II. A Educação Clássica e a Educação Cristã
Temos
examinado o surgimento, a adoção, o declínio e o ressurgimento atual da
educação clássica a fim de dar ao leitor uma visão histórica da educação
clássica, de introduzi-lo aos seus principais distintivos, e de buscar explicar
o sucesso atual desse modelo. Passemos, agora, a uma breve avaliação da
Educação Clássica sob os critérios cristãos. Buscaremos responder as seguintes
perguntas: 1) A educação clássica é "a educação" ideal? 2) A educação
clássica é cristã? 3) A educação cristã pode ser clássica? E finalmente, a questão
mais crucial: 4) A educação cristã precisa ser clássica?

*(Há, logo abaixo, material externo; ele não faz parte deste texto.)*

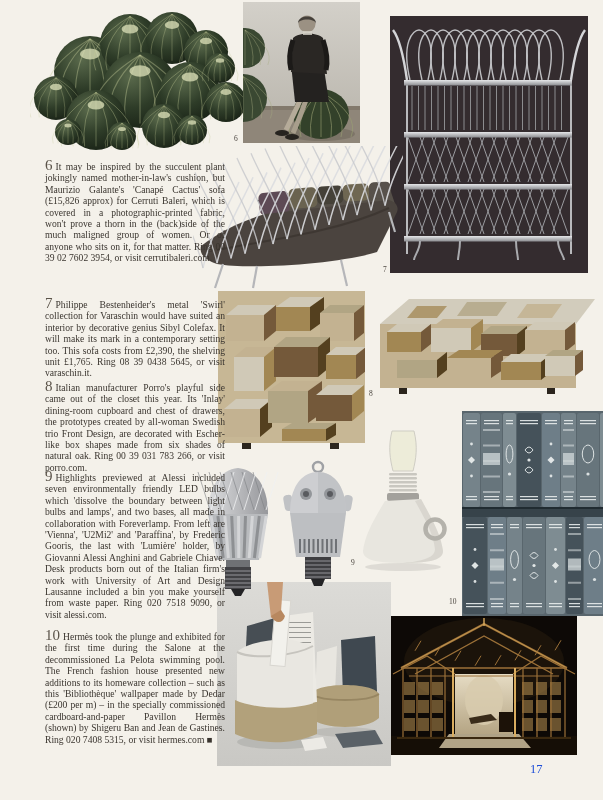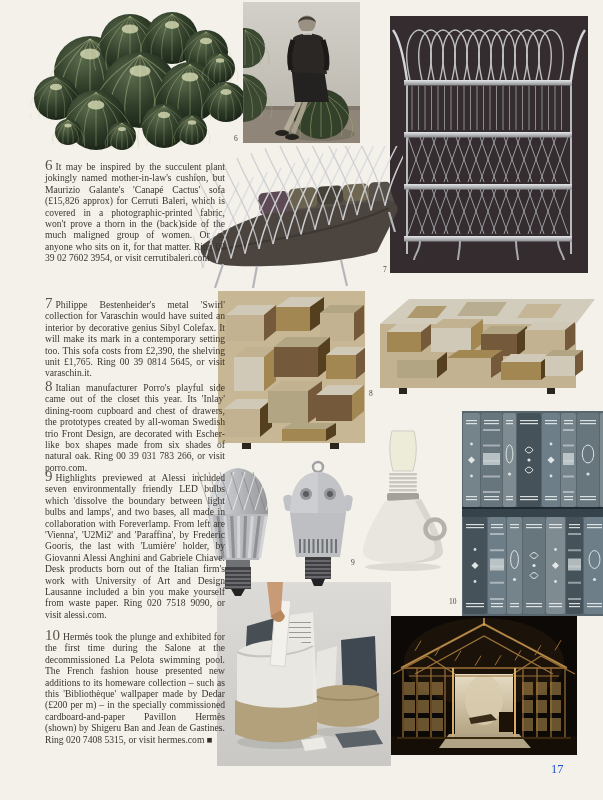"Philippe Bestenheider's metal 'Swirl'" span { text: 00 39 0814 -> 08 39 0438 }
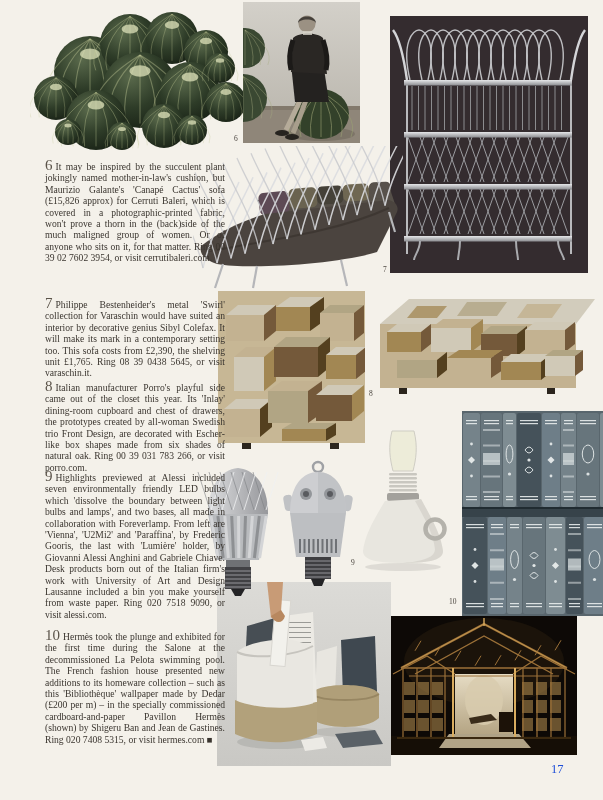"17" .pagenum { left: 551px -> 530px }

Este post tratará das duas primeiras perguntas, que apontam, negativamente, para os problemas e perigos que a educação clássica pode representar para aqueles educadores e alunos cristãos que adotam a educação clássica sem discernir suas bases e ênfases anticristãs. O próximo post tratará das possibilidades, da necessidade ou não e dos termos em que o modelo clássico poderia ser usado nas escolas e lares cristãos.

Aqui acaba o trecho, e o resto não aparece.